Common Data Pitfalls – How a Legacy Data Infrastructure is Hurting Your Business

In this age of onerous regulatory rules, growing client expectations, complex instruments and volatile markets, effective data management and delivery has become critical to investment management firms’ success. Yet it’s an area where most organizations struggle.

Many are hobbled by fragmented, legacy infrastructures, often sourcing data from a disparate array of direct vendor feeds and legacy data services providers – as Forrester Consulting discovered in a recent Total Economic Impact (TEI) study to assess how enterprises could benefit from deploying the RIMES Managed Data Service (MDS).

Before implementing MDS, the investment managers that participated in the Forrester study wrestled with a number of common issues:

  • Data timeliness: Feeding teams with quality data when they need it is a common challenge. As one respondent noted: “The time-to-market wasn’t an issue with the index data request, but it was more so when the market closed every night — the time when the originators made the data available and the time we were getting it.” 
  • Data quality and accuracy: Respondents complained of the inconsistent and disparate ways index benchmark data was delivered and handled. Data inaccuracies meant performance analysts and data operations teams had to spend significant time on data validation and remediation.
  • Inefficiencies: Data management, performance and IT teams had to devote time and effort to data feed and data delivery maintenance, benchmark data vendor management and data scrubbing. This reduces productivity, increases costs, limits scalability and distracts staff from higher-value core competencies. 

  • Risk management: Poor data quality, inconsistency and timeliness increase risk. Meanwhile, juggling multiple data sources – rather than having a centralized, single source – makes it harder to respond to data vendor changes, anomalies and delivery failures, and mitigate risks. 
  • Missed business opportunities: “Clients are coming up with more sophisticated requests, and as we roll out new segments of products, we need the underlying data necessary to support those,” noted one respondent, a vice president at one investment management firm.

Adding new indices, and implementing custom benchmarks and blended indices, was often time-consuming, error-prone and expensive.
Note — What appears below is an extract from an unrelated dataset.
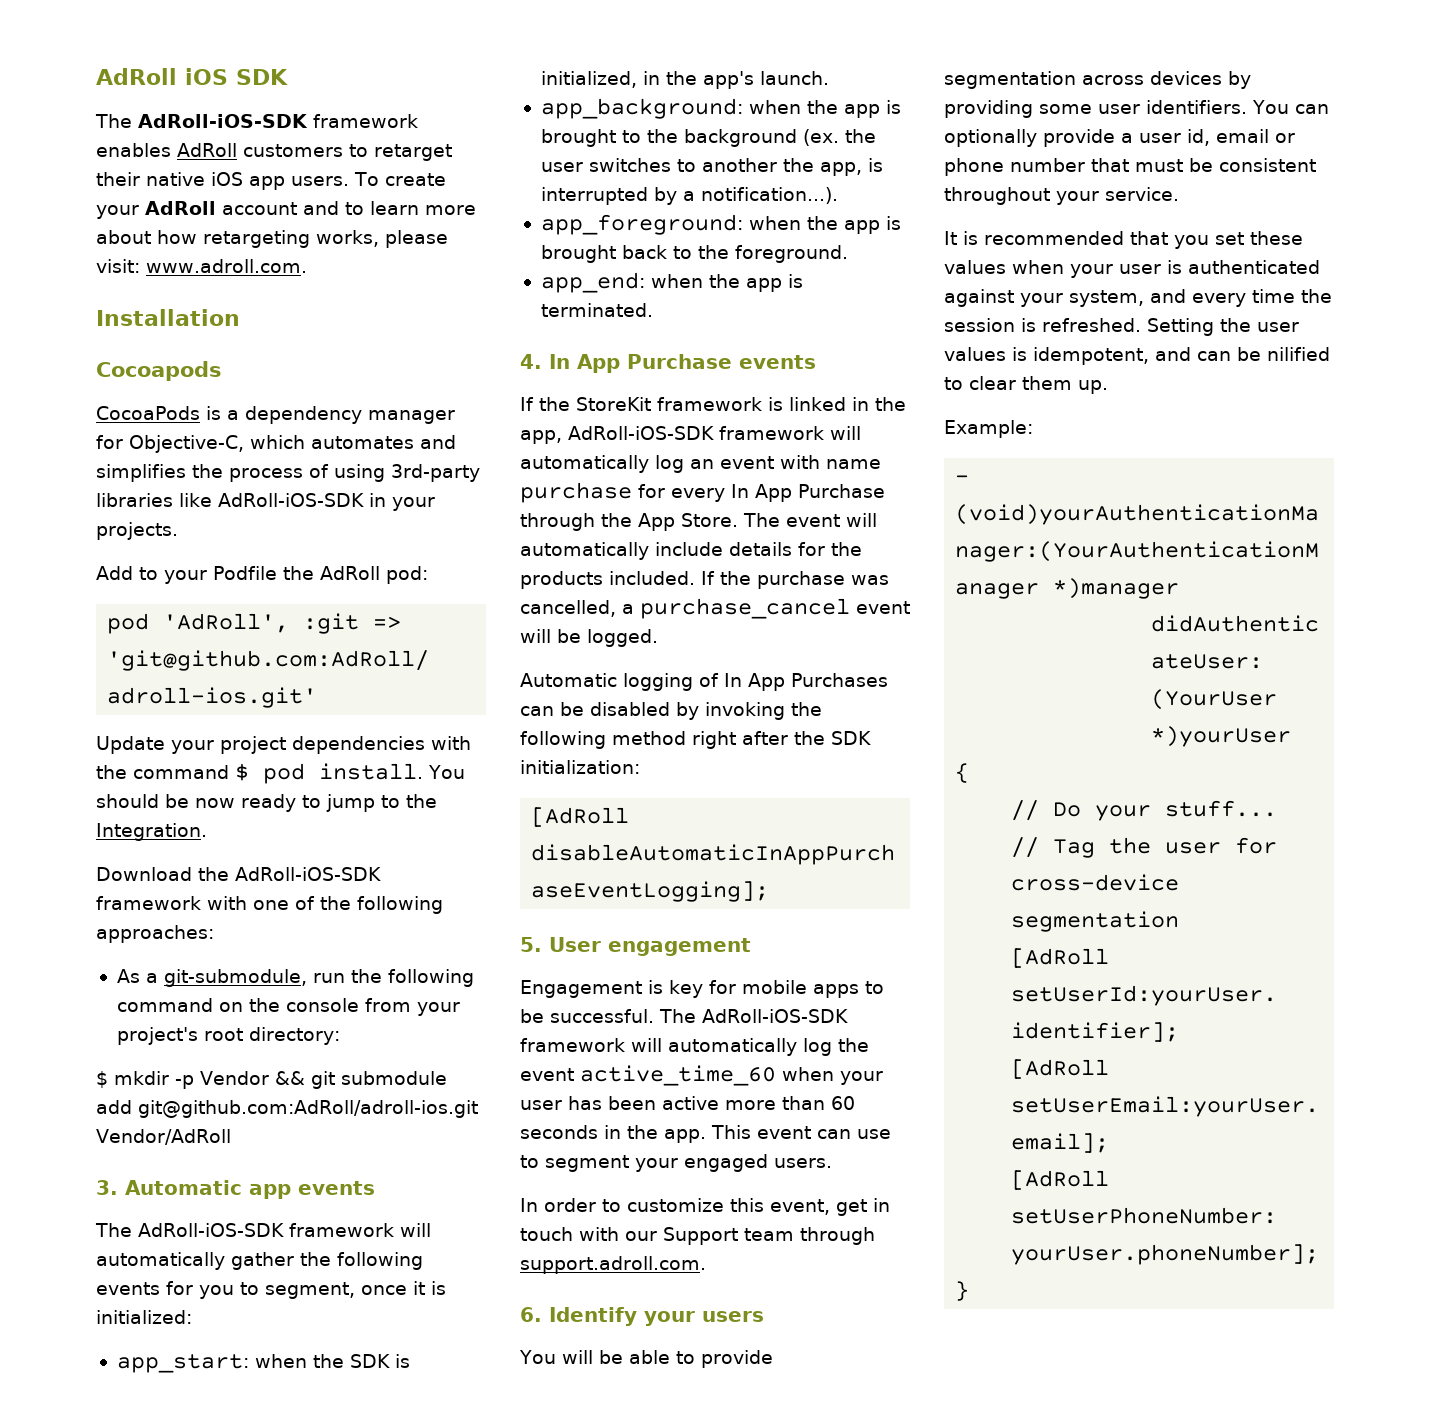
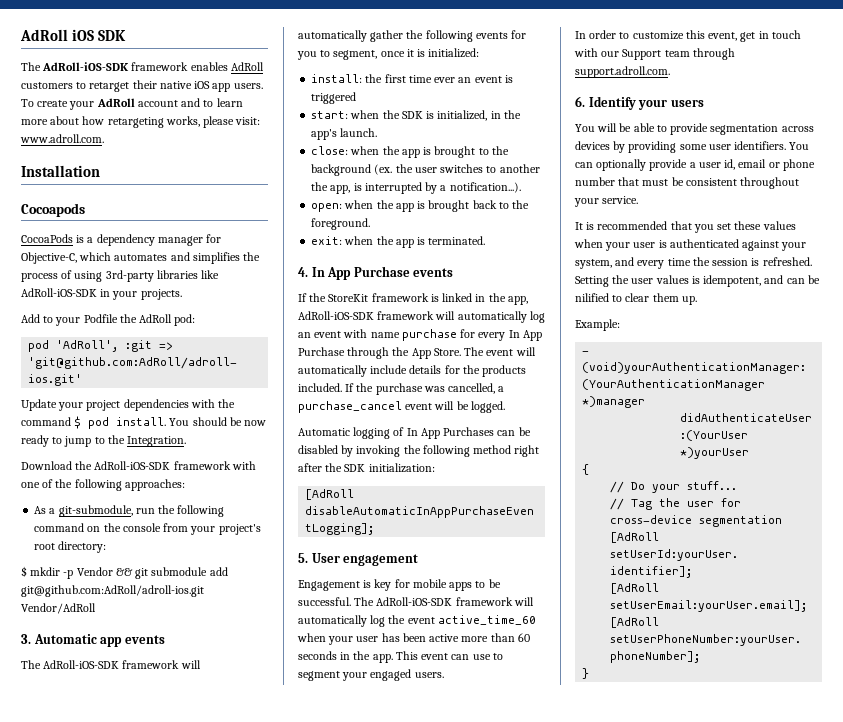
[116,1354,249,1373] app_start: -> [311,74,513,83] [311,92,357,104] [311,111,349,119] install: the first time ever an event is triggered // start:
[540,98,743,119] app_background: -> [311,146,349,155] close:
[540,214,743,235] app_foreground: -> [311,203,343,212] open:
[540,272,645,293] app_end: -> [311,236,343,245] exit:

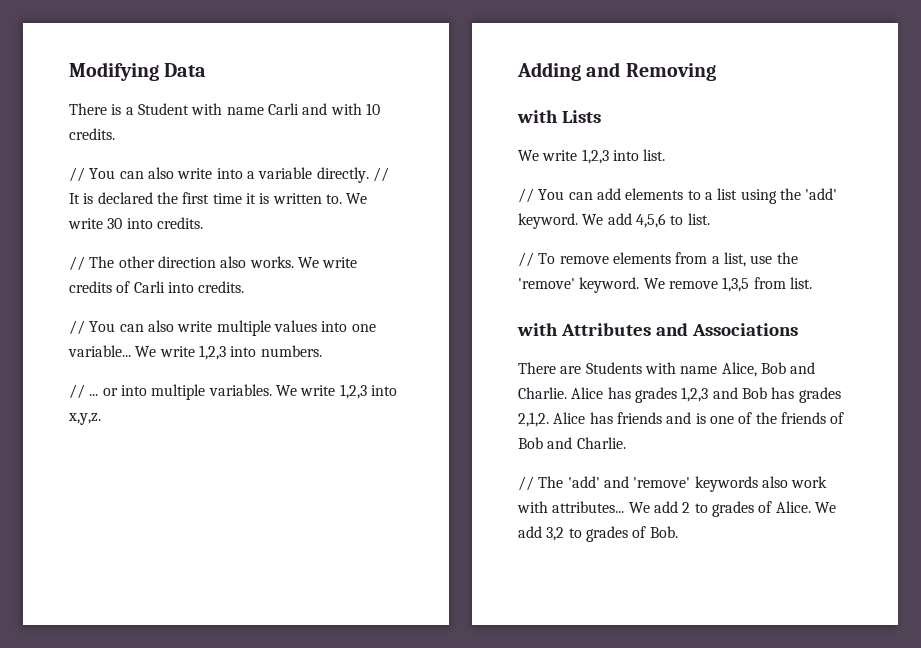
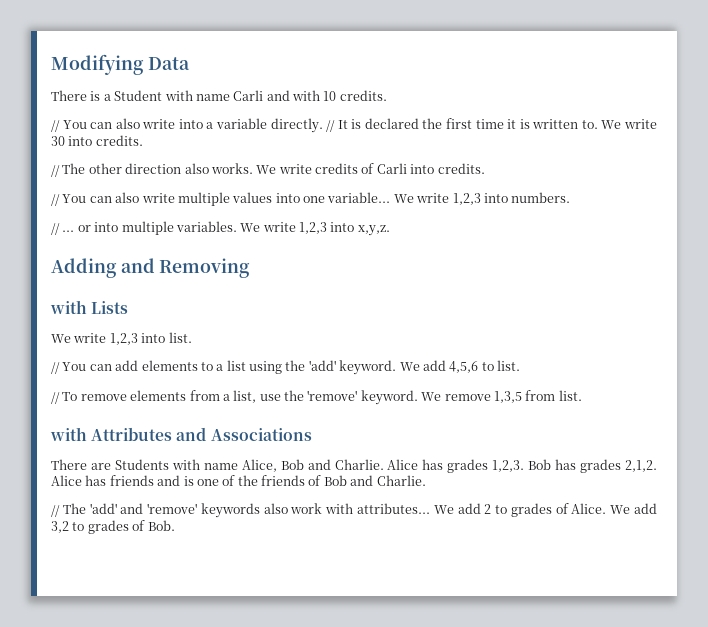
[681,387,738,402] 1,2,3 and -> [492,460,525,472] 1,2,3.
But without the data, firms cannot move into different markets, support new product offerings or meet client demands.

New World Order

Forrester’s study found though that by implementing RIMES MDS, the investment managers benefited from:

  • Improved data quality and accuracy.
  • Increased operational efficiency, leading to productivity and resource savings. 

  • Accelerated data timeliness for key processes. 
  • Improved scalability and ability to explore additional product offerings. 

  • Reduced third-party service provider costs. 

  • Increased agility and responsiveness to end clients. 

  • Better risk management and governance. 
  • Greater access to expertise, especially for customized benchmarks and cross-family blended indices.